* _Your goal_
The answer must consist of every line from the entries below that contains the word "table".
• • •
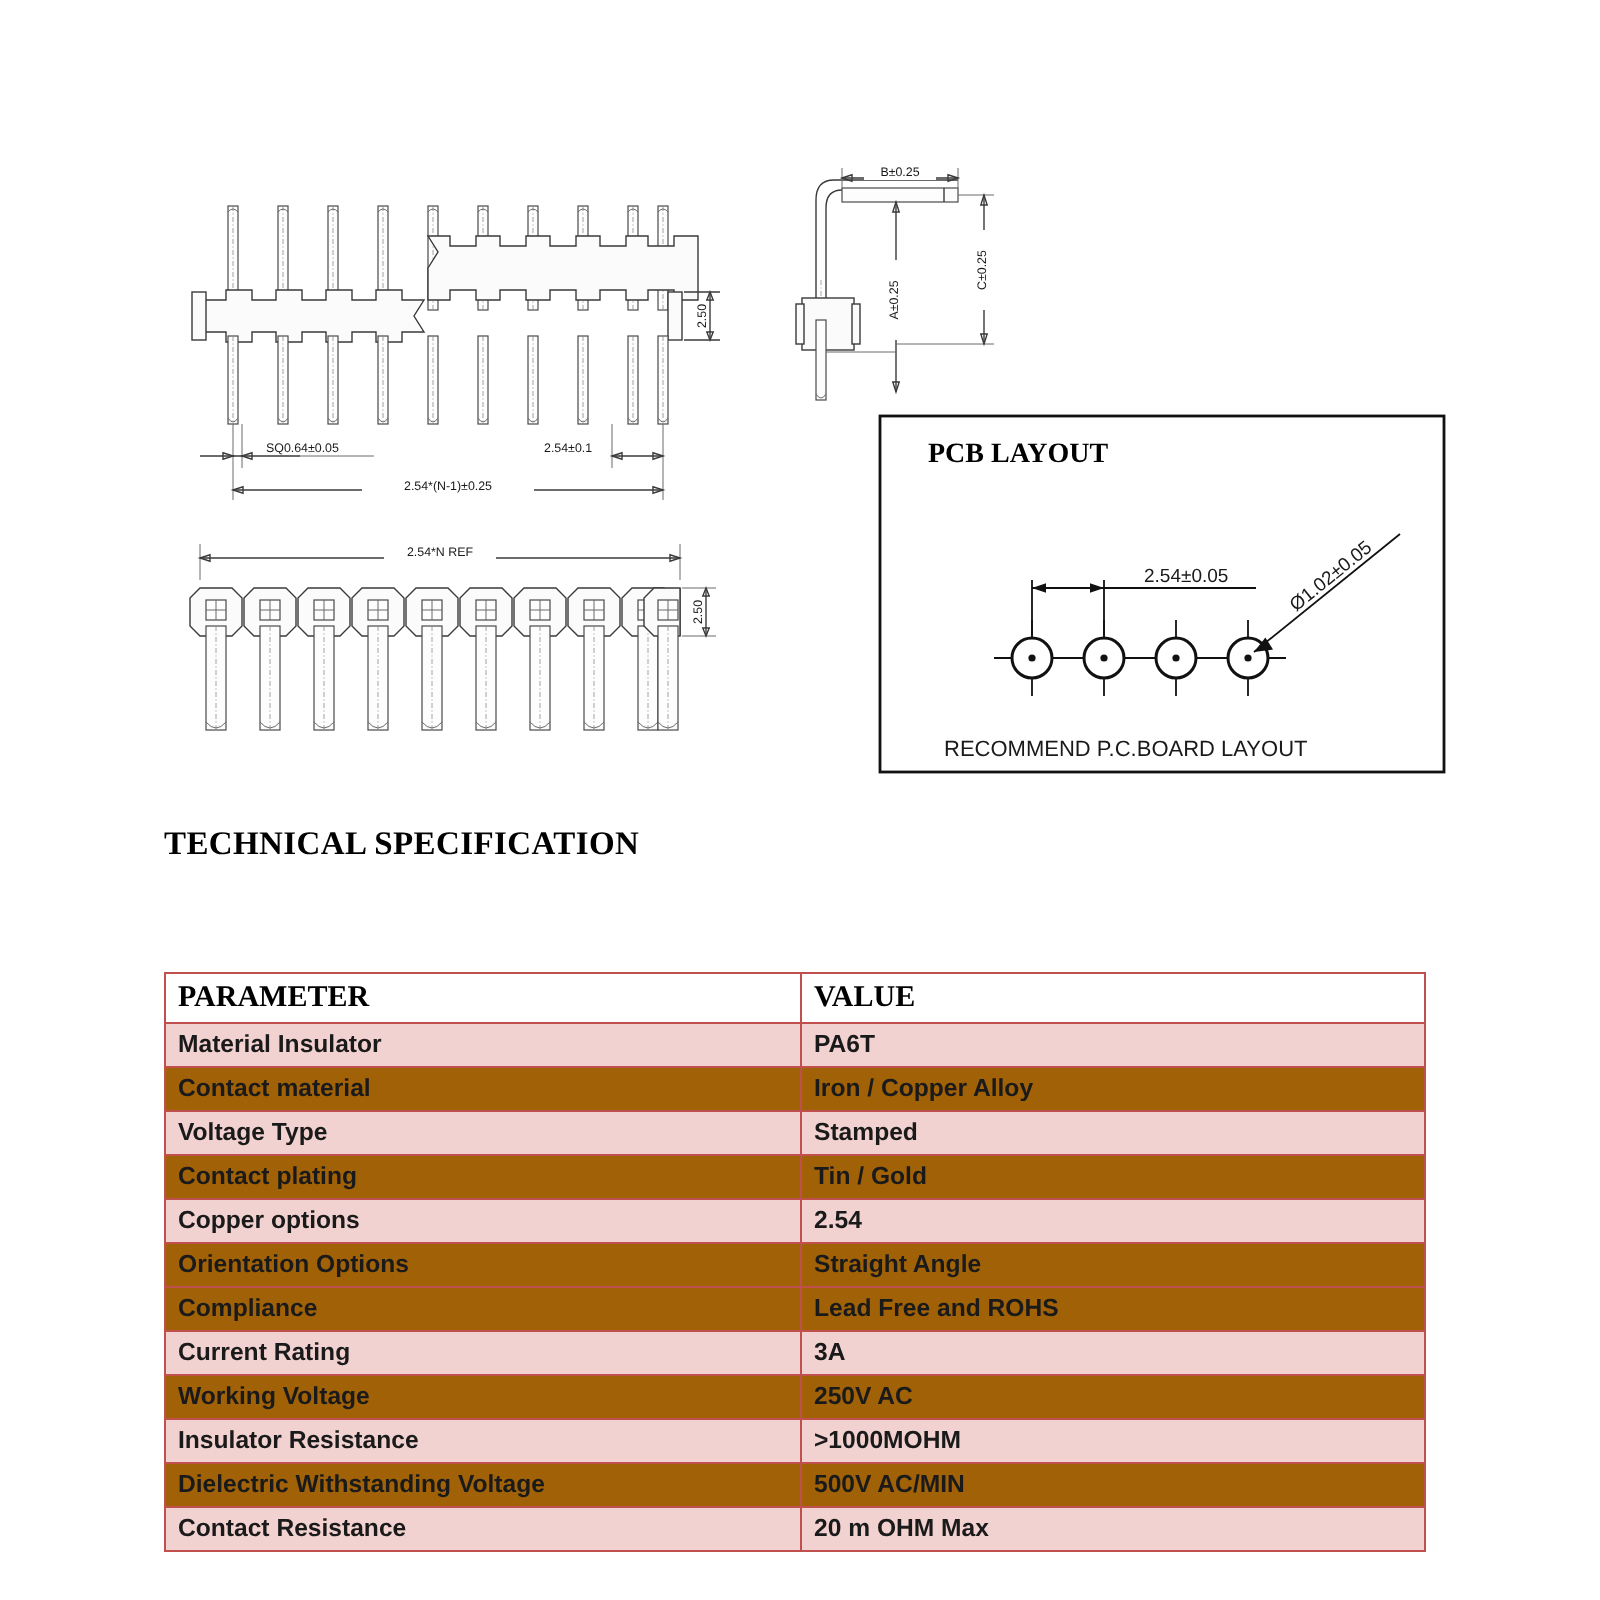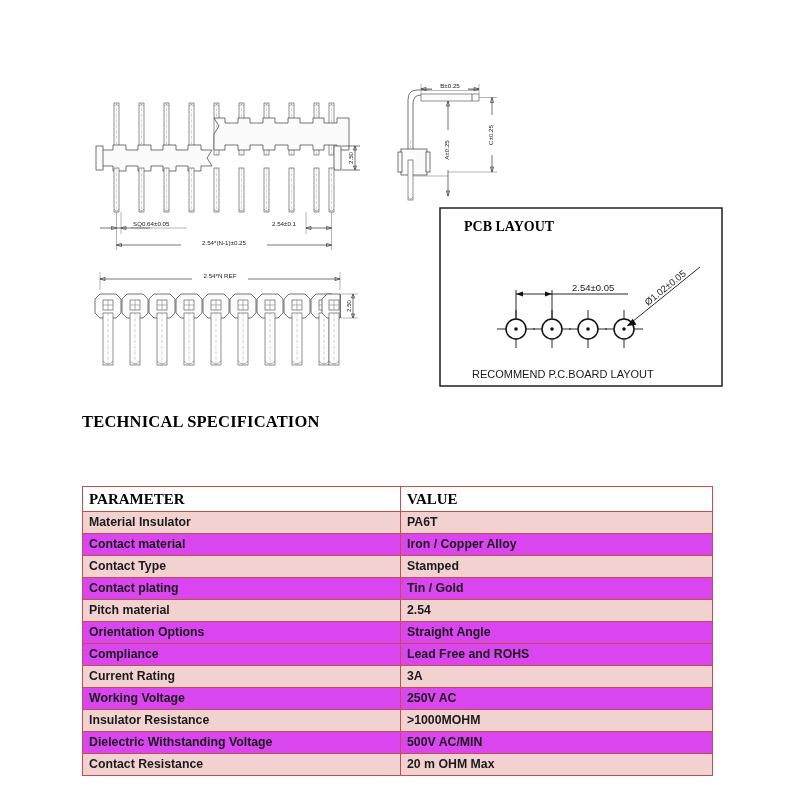--- a/index.html
+++ b/index.html
@@ -98,7 +98,7 @@
     color: #1a1a1a;
   }
   table.spec tbody tr.shade td { background: #f2d2d0; }
-  table.spec tbody tr.plain td { background: #d946ef; }
+  table.spec tbody tr.plain td { background: #a16207; }
 
   
   .dim-text {

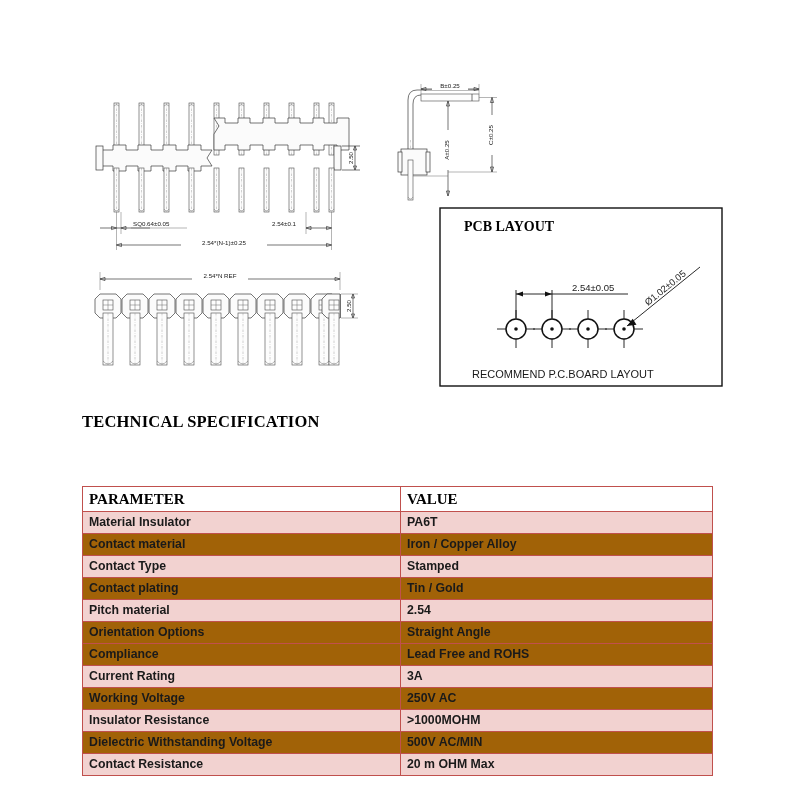--- a/index.html
+++ b/index.html
@@ -546,7 +546,7 @@
             <td class="value">Iron / Copper  Alloy</td>
           </tr>
           <tr class="shade">
-            <td class="param">Contact Type</td>
+            <td class="param">Voltage Type</td>
             <td class="value">Stamped</td>
           </tr>
           <tr class="plain">

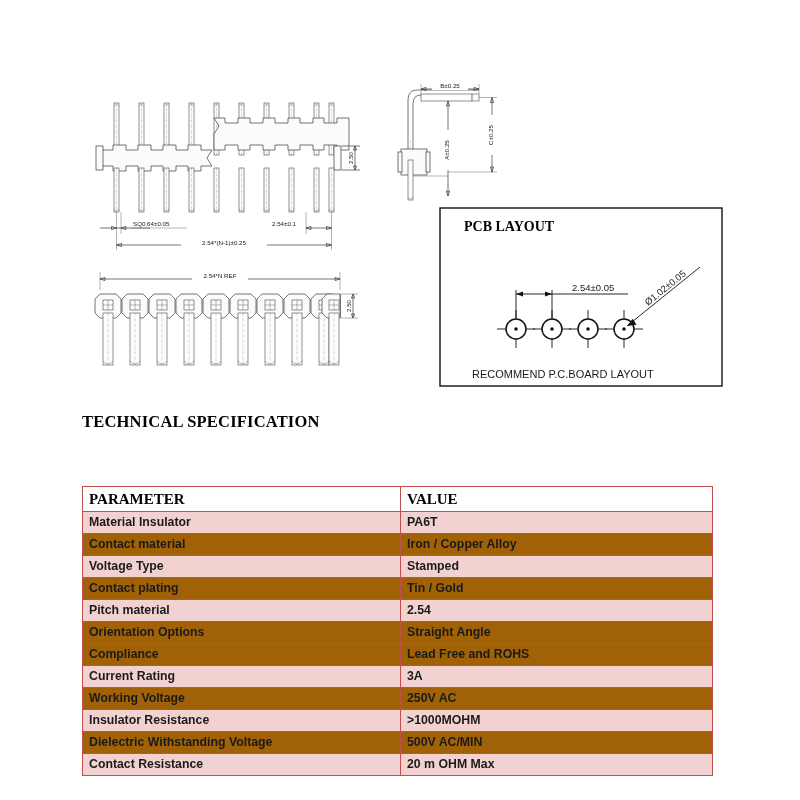--- a/index.html
+++ b/index.html
@@ -554,7 +554,7 @@
             <td class="value">Tin / Gold</td>
           </tr>
           <tr class="shade">
-            <td class="param">Pitch material</td>
+            <td class="param">Copper options</td>
             <td class="value">2.54</td>
           </tr>
           <tr class="plain">

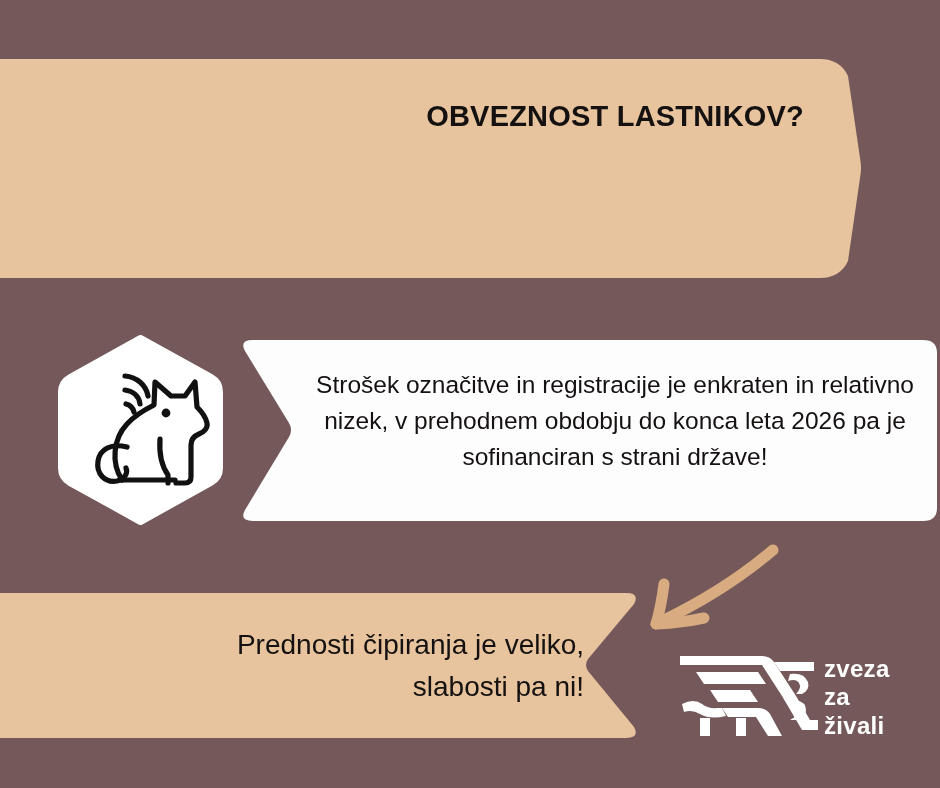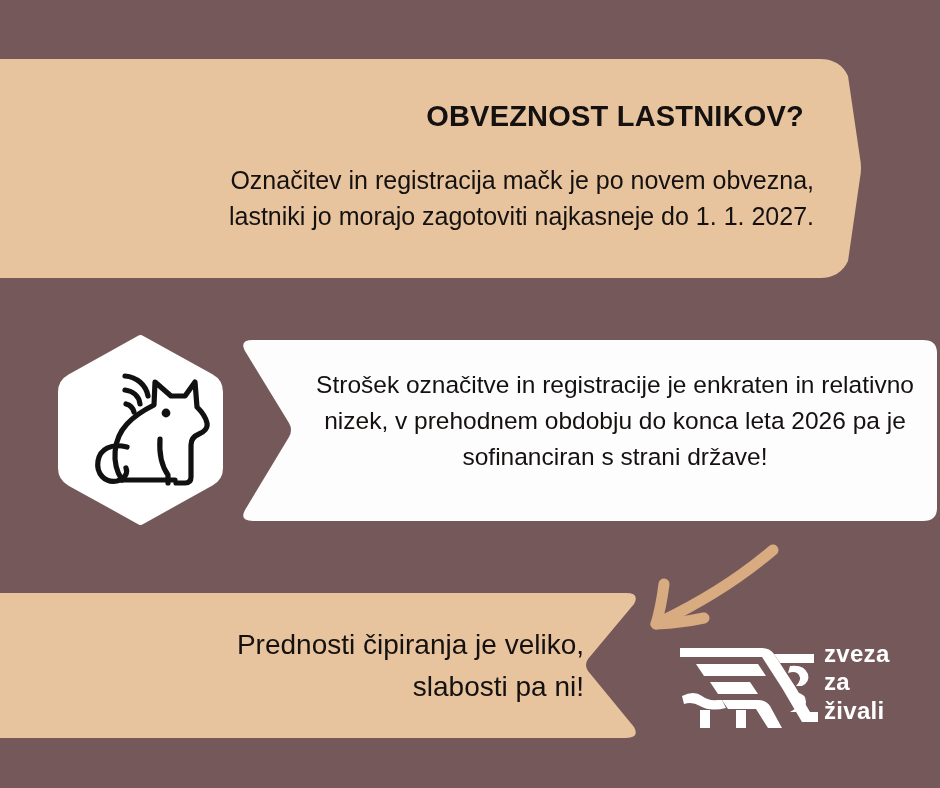--- a/index.html
+++ b/index.html
@@ -151,8 +151,6 @@
     </svg>
   </div>
   <div class="banner-text" id="top-heading">OBVEZNOST LASTNIKOV?</div>
-  <div class="banner-text" id="top-body">Označitev in registracija mačk je po novem obvezna,
-lastniki jo morajo zagotoviti najkasneje do 1. 1. 2027.</div>
 
   <div id="cat-hex">
     <svg viewBox="0 0 187 190" aria-hidden="true">

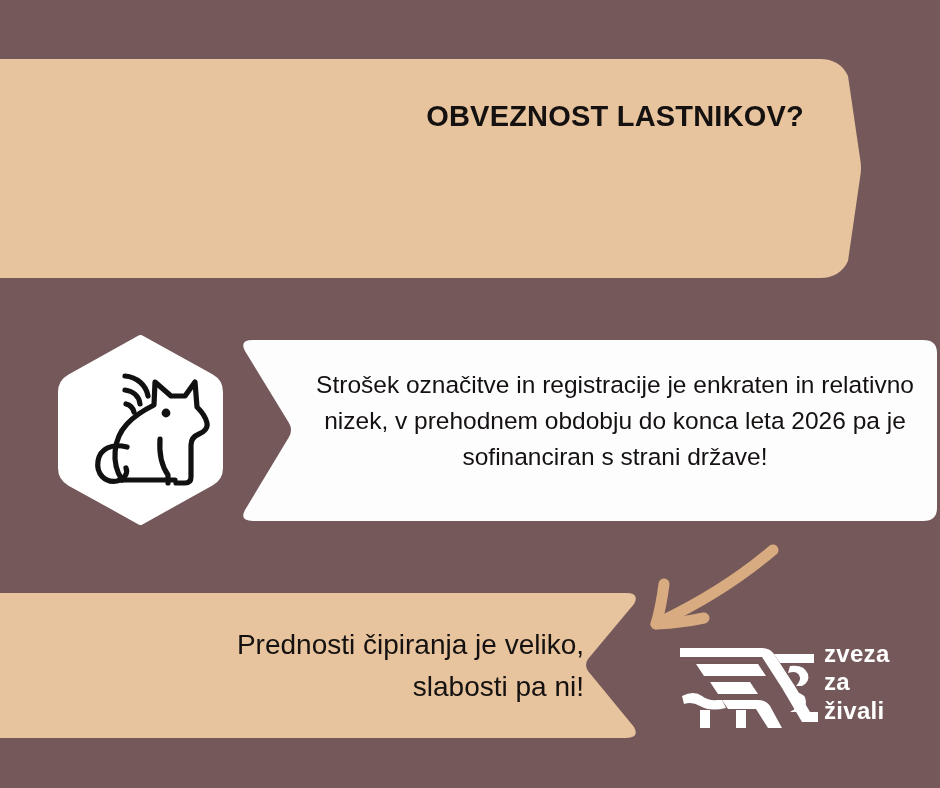--- a/index.html
+++ b/index.html
@@ -125,7 +125,7 @@
     height: 100px;
     z-index: 3;
     display: flex;
-    align-items: flex-start;
+    align-items: flex-end;
   }
   #logo-mark { width: 140px; height: 92px; flex: none; }
   #logo-mark svg { display: block; width: 100%; height: 100%; }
• • •
* _Answer_
   table.spec tbody tr.shade td { background: #f2d2d0; }
-  table.spec tbody tr.plain td { background: #d946ef; }
+  table.spec tbody tr.plain td { background: #a16207; }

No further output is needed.